(Difference listings)
* * * * * * * * *

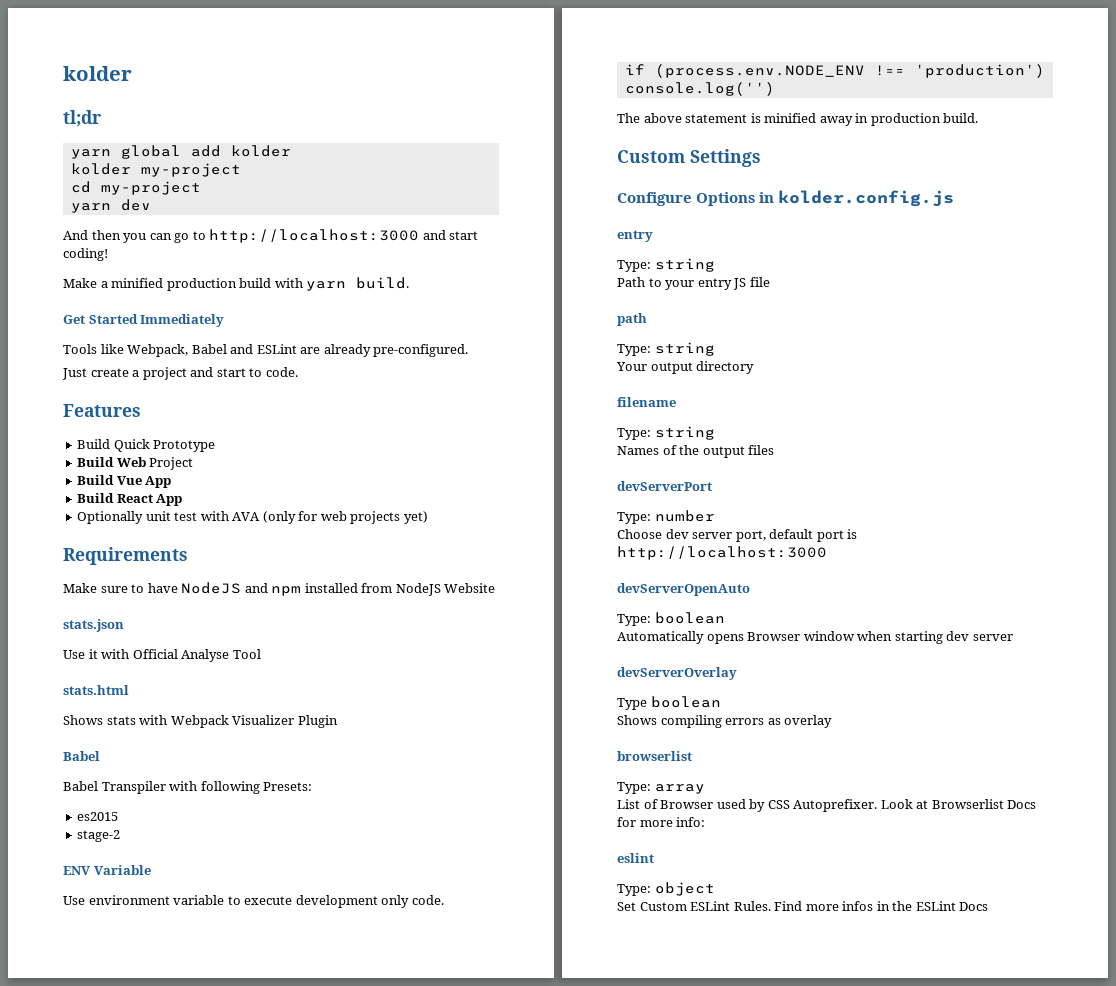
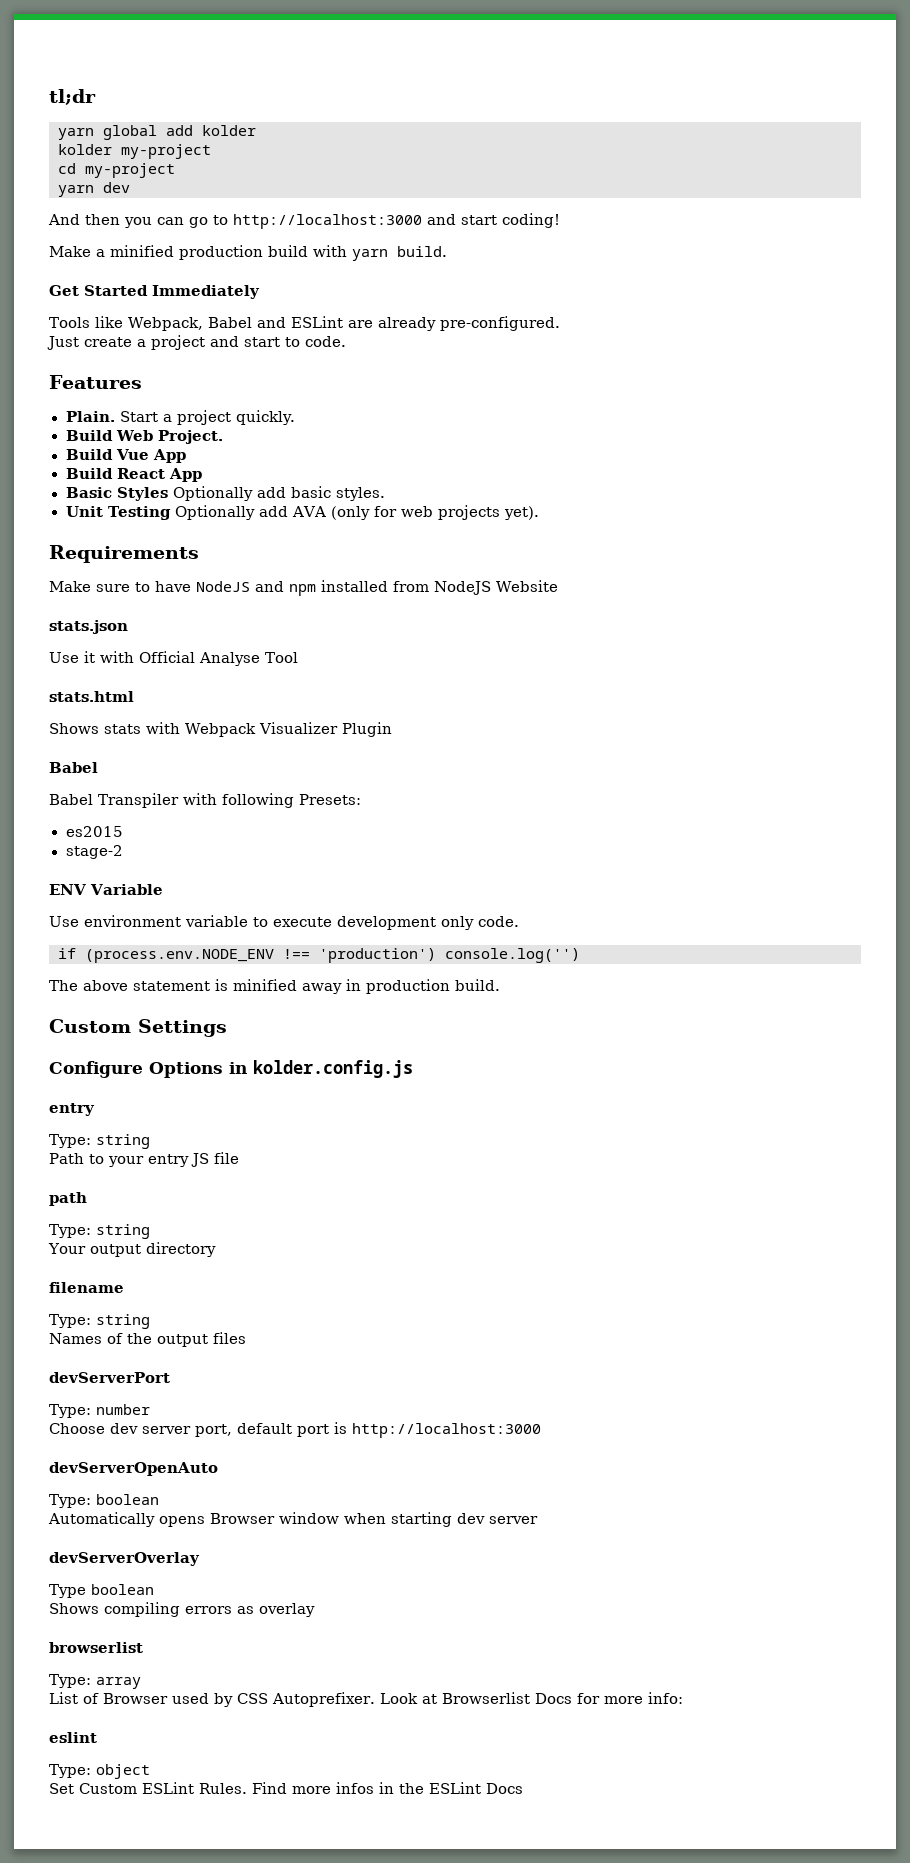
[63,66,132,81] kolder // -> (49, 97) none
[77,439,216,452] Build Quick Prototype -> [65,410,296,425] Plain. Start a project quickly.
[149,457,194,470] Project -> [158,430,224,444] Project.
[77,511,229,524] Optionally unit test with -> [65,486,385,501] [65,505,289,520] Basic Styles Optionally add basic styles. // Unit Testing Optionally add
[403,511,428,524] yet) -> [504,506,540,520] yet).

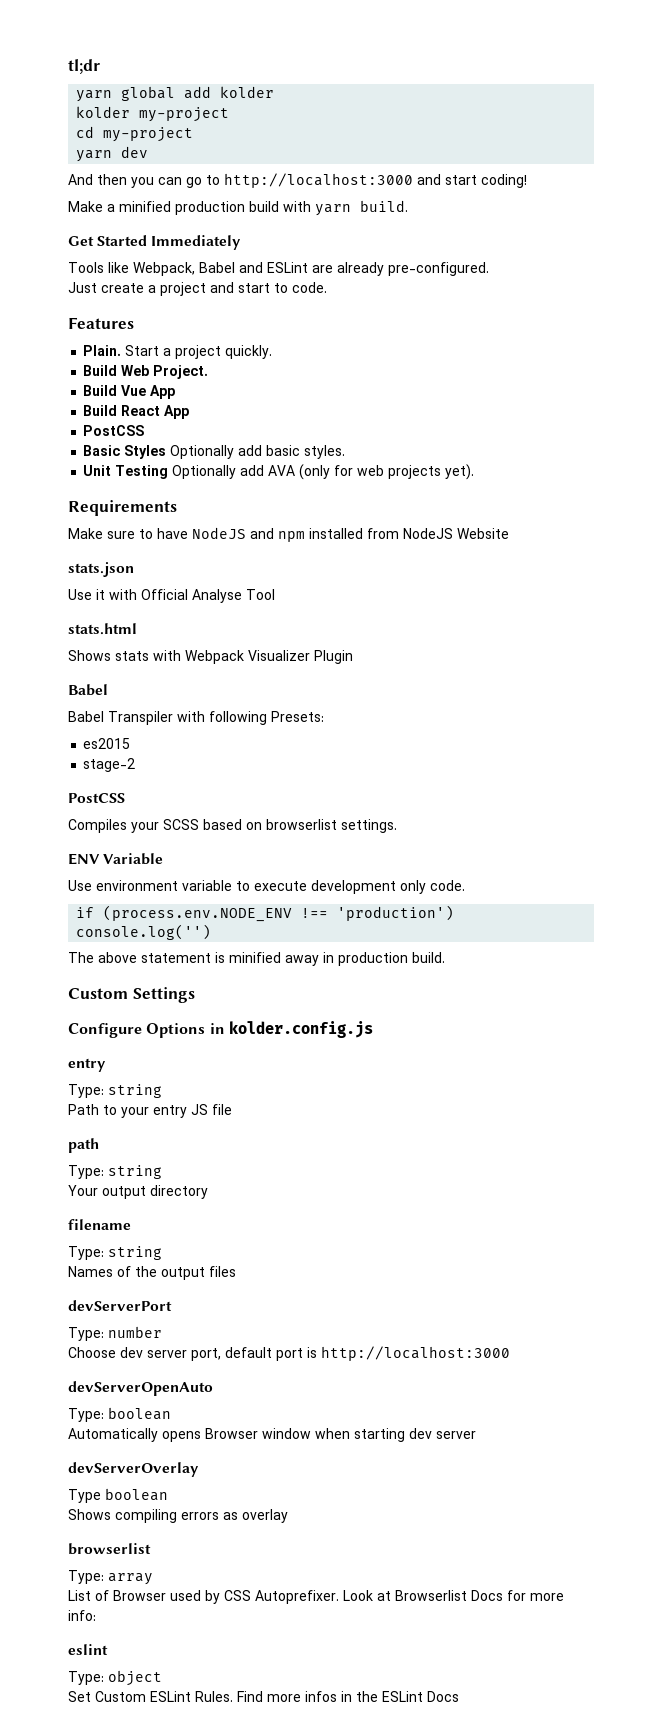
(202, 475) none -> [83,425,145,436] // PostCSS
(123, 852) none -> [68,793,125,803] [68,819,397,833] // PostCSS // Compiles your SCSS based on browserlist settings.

* * * * * * * * *

== PROBLEM REQUIREMENTS ==
Please write out the lines above exactly, from the one that contains "[77,511,229,524] Optionally unit" through the final line, and include none of the pictures.

== RESPONSE ==
[77,511,229,524] Optionally unit test with -> [65,486,385,501] [65,505,289,520] Basic Styles Optionally add basic styles. // Unit Testing Optionally add
[403,511,428,524] yet) -> [504,506,540,520] yet).

(202, 475) none -> [83,425,145,436] // PostCSS
(123, 852) none -> [68,793,125,803] [68,819,397,833] // PostCSS // Compiles your SCSS based on browserlist settings.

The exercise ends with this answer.